So we do not expect to see any significant volumes until the second half of next year. And then last but not least, I mean, the last priority will be the liquid filtration manufacturing in Taiwan. This will be, by far, the largest value of production coming out of that building. And we are very actively completing our internal qualifications, but we don’t expect customer qualifications to be completed until the second quarter of next year. So again, we don’t expect really significant volumes of until the second half of the year, and that really means that there won’t be really a lot of relief on the P&L drag until that point in time.

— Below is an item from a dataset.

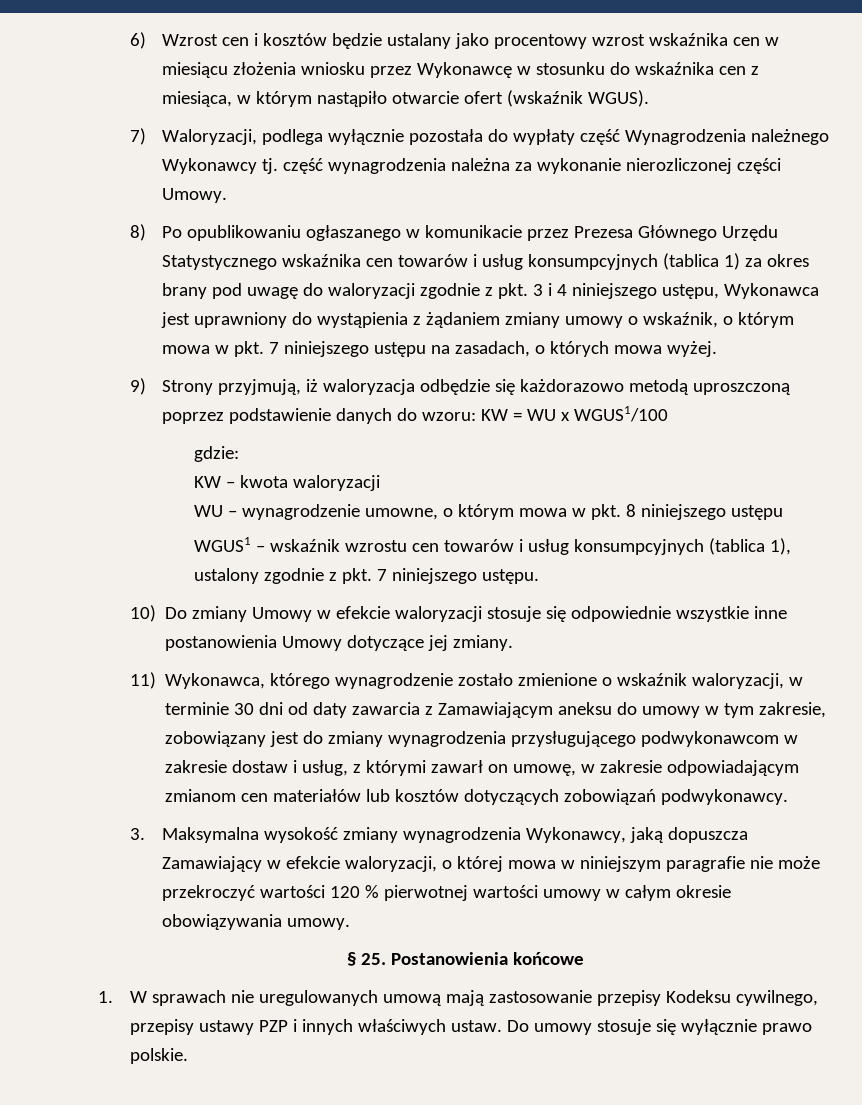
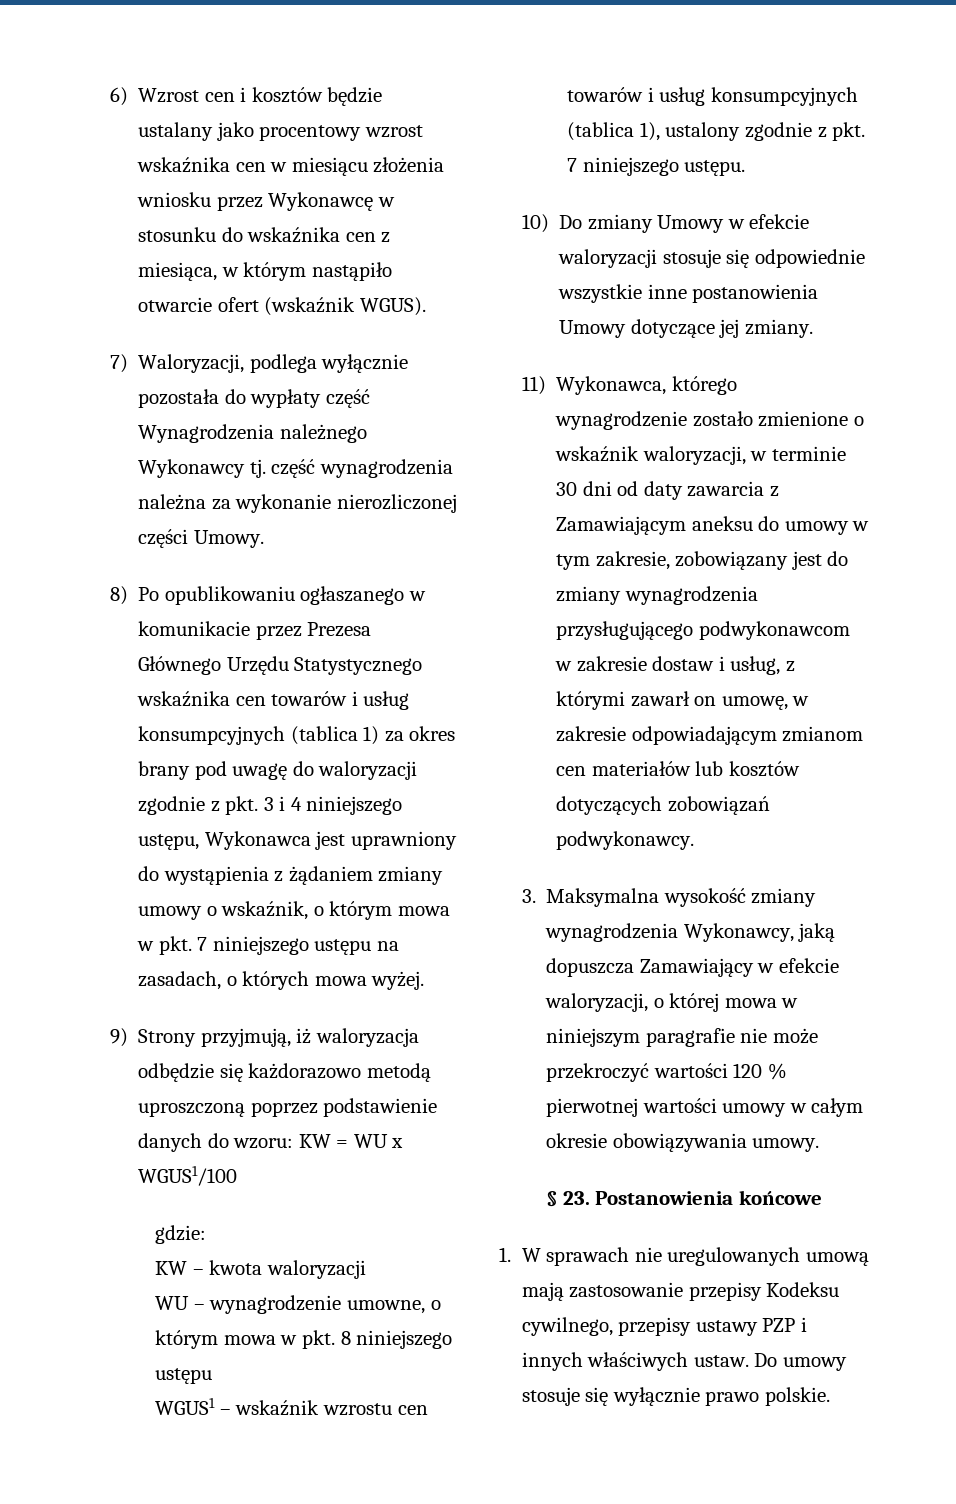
- § 25. Postanowienia końcowe
+ § 23. Postanowienia końcowe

Michael Harrison: All right. That’s very helpful. And then kind of a housekeeping question regarding the interest expense number for Linda. You mentioned that the $66 million guidance in Q4 doesn’t really collect all of the paydown from divestitures, maybe some cash flow and obviously some changes that you’ve made with refinancing. So what is the starting point in 2024 with the modifications that you’ve made and the paydown that you expect to make before year-end? .
Linda LaGorga: Yes, that interest expense number would be approximately $62 million. So the reason it wasn’t all paid down this quarter is because it was staggered throughout the quarter, that $730 million based on the hedge.
Operator: We’ll take our next question from Sidney Ho with Deutsche Bank.
Sidney Ho: For 2024, it’s good to hear that you guys are reiterating your view that wafer start will get better. But specifically for first half, do you expect any kind of inflection point or more of the same as in the second half. Are there any areas that you think could see a seasonal cyclical increase? How about areas that may see risk like we talk about mature notes or maybe some of the CapEx-related strength you were seeing this year? .
Bertrand Loy: Sidney, I appreciate you being curious about 2024. But as I said earlier, and I will stick to that. It’s too early for us to talk about 2024, but I promise you that we will do that in February.
Sidney Ho: Well, I’ll ask a different question then. In your prepared remarks Bertrand, you highlighted strength [indiscernible] carbide slurries and pad. And over the past few weeks, we started to hear some weakness in [indiscernible] carbide. I’m curious what are you seeing in that business? Is your business tend to be a leading indicator for things to come? Or just give us a sense of where things are there?
Bertrand Loy: Yes. So good question. And indeed, this business has been growing very rapidly for us. There are 2 sides to the opportunity. I mean, one would be things related to the new fab construction. So wafer carriers, large gas purification systems, so products that you’re all very familiar with. But the one area that we’ve been highlighting in the last quarters are really consumable products. They are SIC slurries as well as post-CMP cleaning solutions. Specifically, when it comes to SIC slurries and pads, we’ve seen very rapid adoption of our solutions. And those solutions obviously are being used as a function of the level of fab activity. So it’s true that some customers are talking about bringing down utilization rates, but there’s just so much new capacity that is coming online that we don’t expect to see a very adverse impact to that business.
As a matter of fact, we are actively adding capacity. I mean, this business has essentially doubled in 2023 compared to 2022. It’s still small. It’s — think about it as something like about $40 million annually, but it’s growing very rapidly, and we are adding capacity ahead of what we expect to be very significant demand for those solutions.
Sidney Ho: That’s helpful. Maybe just quickly a question for Linda. I may have missed it on the call, but can you quantify what’s the drag on the gross margin from the Taiwan facility? And what’s the impact on the distribution agreement being terminated? I think last quarter, you talked about that potentially being a 0.5 point of headwind. Just want to get those numbers in.